Well I am now into my second week of full on training for the NYC Half on August 16. So far, so good. I've logged two 10 mile long runs and one 11 mile long run. In between I have done some tempo and hill work. It feels good to start grinding things out again.

At the advice of my wellness coach I took a little break from the hardcore training to give my body a wee bit of a break. I sometimes need to be reminded to do things like that. Give me a project or goal and I'll keep slogging away until the very end or until someone pulls me away.

Interestingly enough my work situation may actually help with my training. Due to a cut in our benefits we're no longer allowed to accumulate as much PTO (paid time off) days as in the past.
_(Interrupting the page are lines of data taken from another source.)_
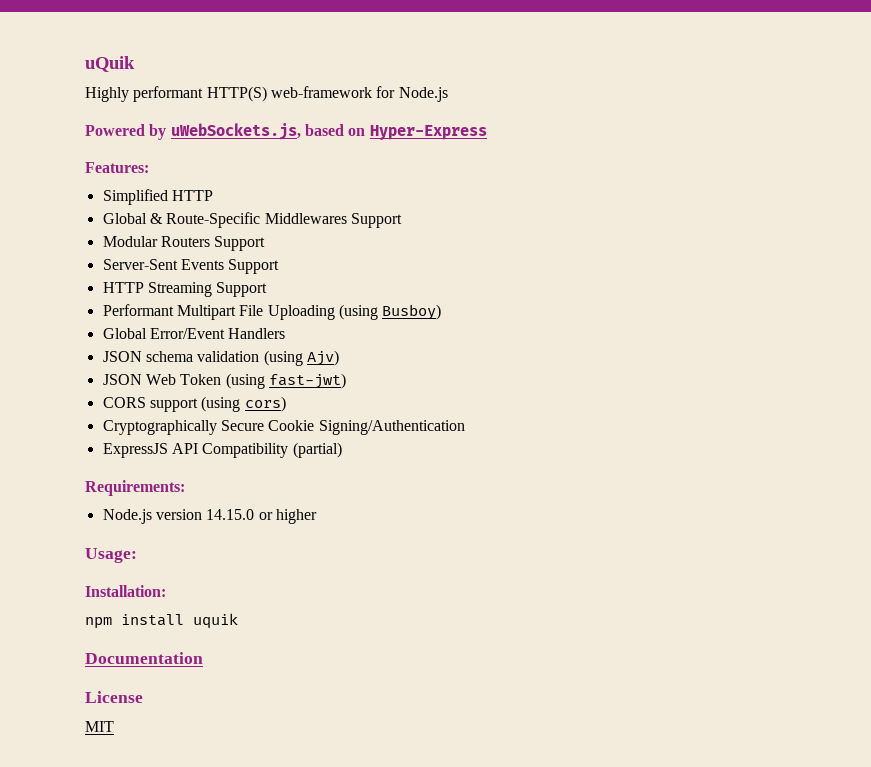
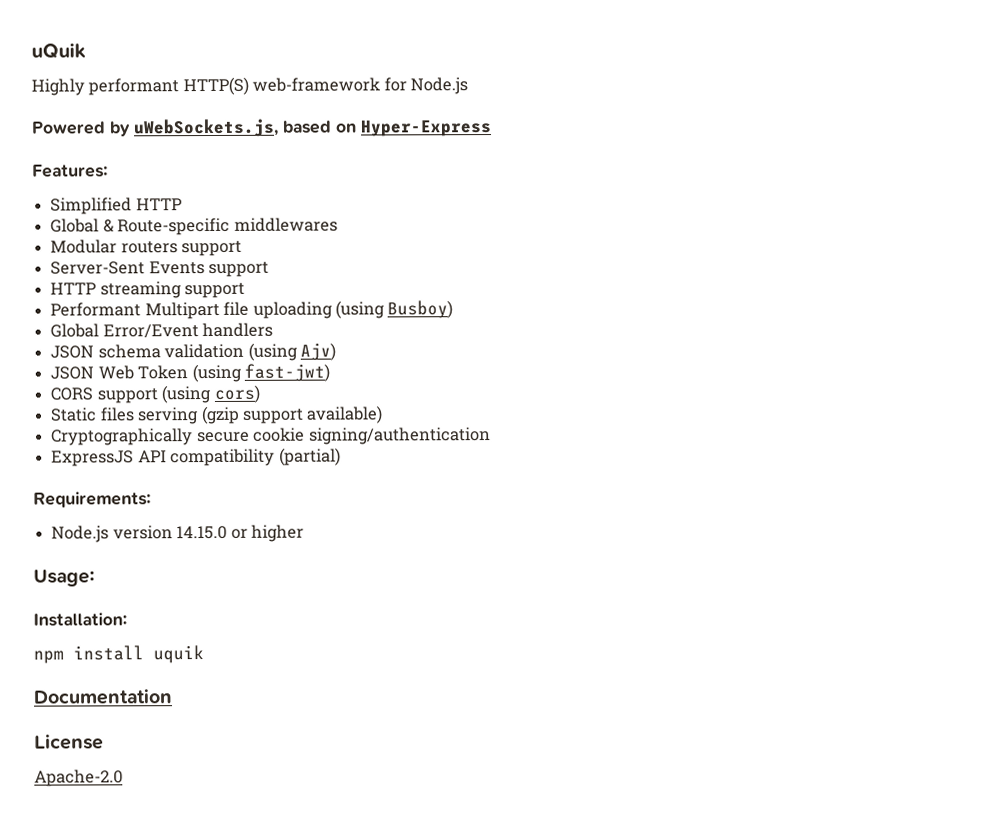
[166,212,402,228] Route-Specific Middlewares Support -> [117,217,338,236] Route-specific middlewares
[160,236,266,251] Routers Support -> [120,240,243,257] routers support
[228,259,280,274] [102,282,268,297] Support // HTTP Streaming Support -> [208,261,270,278] [50,281,246,299] support // HTTP streaming support
[239,305,335,320] File Uploading -> [223,301,333,319] file uploading
[228,328,286,339] Handlers -> [202,322,274,338] handlers
[102,420,465,435] Cryptographically Secure Cookie Signing/Authentication -> [50,405,384,425] [51,427,491,446] Static files serving (gzip support available) // Cryptographically secure cookie signing/authentication
[202,443,289,458] Compatibility -> [170,448,276,467] compatibility
[85,721,114,732] MIT -> [34,769,123,787] Apache-2.0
This has put me in a situation where I have to take 54 days off by next July 1 to get under my new cap. This basically averages out to 4 days a month.

A co-worker/runner friend suggested I could use those days for my long runs. Excellent idea, I say! I already did one that I was surprised to realize was my first long run ever by myself. I have to say that I found it to be one of the most enjoyable and spiritually fulfilling runs I have ever been on. It ended up being an almost effortless 10 miles.

Of course I may not be able to do a long run on every day off and part of my new challenge is to learn how to actually relax when I have a day off. This I am not very good at. I have a feeling that I will be working on this with my wellness coach.